Frédérique Perler n’est pas née à Genève. Elle y arrive avec ses sœurs en 1967, à 7 ans, suite au divorce de ses parents. Née à Bâle d’une mère française, originaire du sud de la France, et d’un père vaudois, elle évoque le regard en coin jeté sur cette famille menée par une femme divorcée, «une curiosité à l’époque».

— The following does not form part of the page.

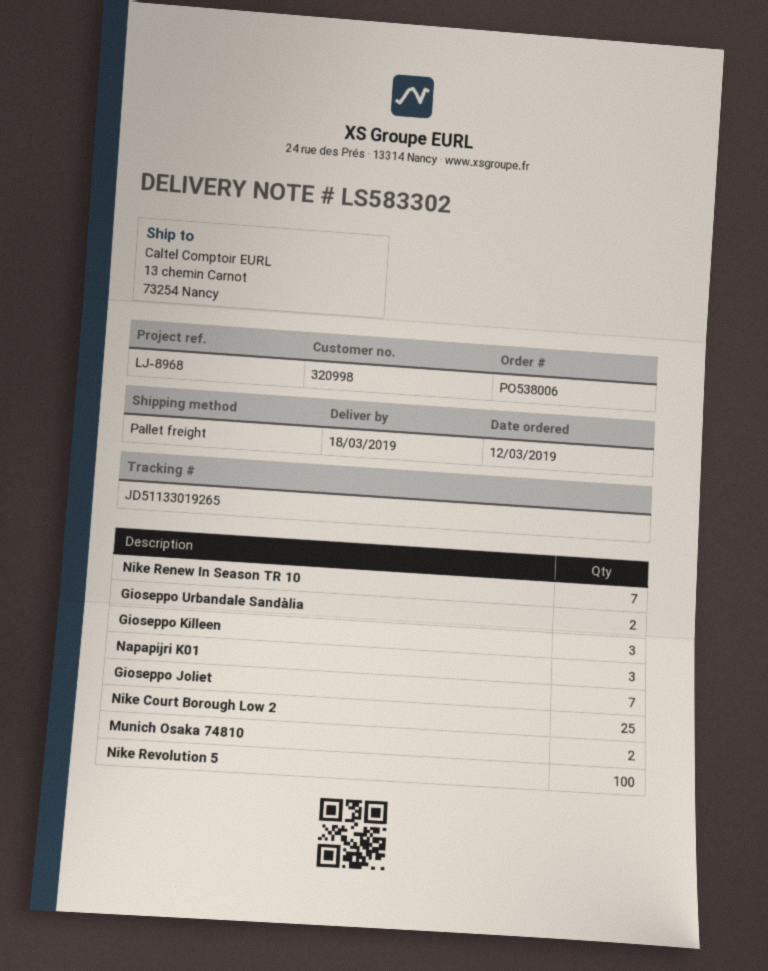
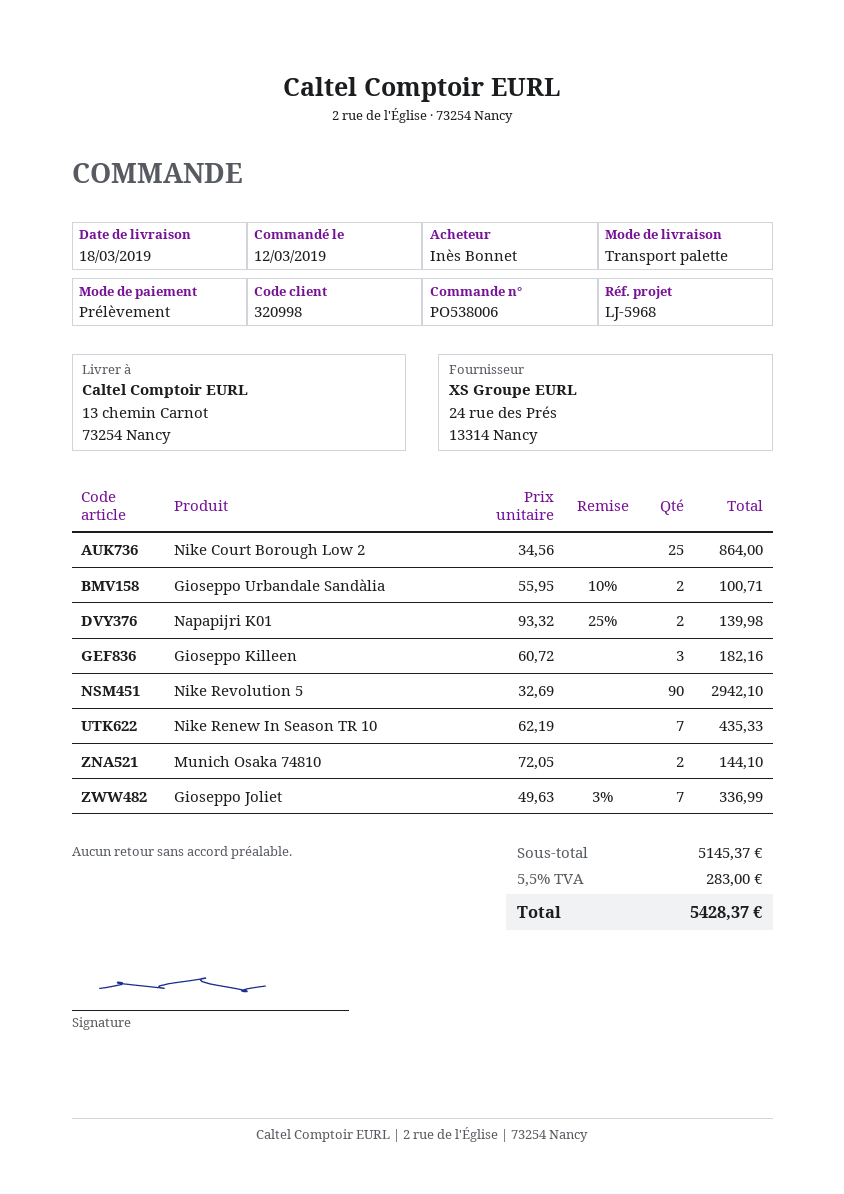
reference: LJ-8968 -> LJ-5968
Napapijri K01: 3 -> 2
Nike Revolution 5: 100 -> 90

Les premières années se passent au Lignon, encore en construction, puis à la Servette, plus près du lieu de travail maternel, à l’usine Fiat de la rue de Lyon. Sa mère, qui s’occupe d’informatique, est souvent la seule femme dans les équipes. Et avec un sacré caractère en plus, comme lorsqu’elle fait un scandale dans un magasin, devant sa fille de 10 ans épouvantée. Un vendeur venait de lui réclamer la signature de son mari pour un achat de tapis. Elle le rabroue d’un: «Je travaille, alors foutez-moi la paix!» Autre souvenir, cet impératif fait à ses filles de ne quitter la maison qu’avec un diplôme et un permis de conduire en poche.

Assistante sociale

Est-ce parce qu’elle a vu de près ce que c’était d’être une femme «victime d’injustices, de sexisme et suspectée parce que divorcée»? Frédérique Perler se dirige vers le social. Elle décroche dans les années 80 un diplôme d’assistante sociale à l’IES, où elle rédige un mémoire avec le futur conseiller national Vert Ueli Leuenberger. Son titre est évocateur: «Ne pas perdre sa vie à la gagner, l’écologie au travail».

En 1985, la jeune femme entre au Centre social protestant, «association militante», dit-elle, où elle travaille toujours. Le social? La députée en parle sans pathos. Elle évoque la complexification des situations, la précarité grandissante, le cumul des crises qui peuvent frapper une personne, le resserrement continu des conditions d’accès aux prestations.

Le social, une piste pour le Conseil administratif? «Si je me présente, ce n’est pas pour me faciliter la vie, répond la candidate. Les Verts revendiquent prioritairement l’aménagement, pour construire la ville verte que nous appelons de nos vœux.»

Sortir du fossile

Bon. Mais à quoi pourrait ressembler une ville verte? La réponse est prête: à une collectivité qui sort de sa dépendance envers les énergies fossiles. Qui lutte contre le réchauffement climatique en végétalisant les toitures, en arborisant les rues, en privilégiant l’économie locale. «Il faut faire, dit-elle, le choix de la mobilité douce et entraver la voiture en ville. Il n’y a pas de raison qu’elle l’emporte sur l’être humain.» Pas de fissure entre la candidate et son parti sur la densification des zones villas, sans alternative, dit-elle en substance. Les panneaux signalétiques féminisés? «Un bon débat.»

En revanche, l’idée du Conseil fédéral de laisser les vélos des enfants jusqu’à 12 ans rouler sur les trottoirs ne la fait pas rire. «On marche sur la tête, dit-elle. C’est sur des pistes cyclables sécurisées que les vélos doivent rouler! Pourquoi les piétons devraient-ils toujours s’effacer?» On se quitte vers 10 heures. Frédérique Perler, qui a réduit son temps de travail pour la campagne, repart en direction du CSP.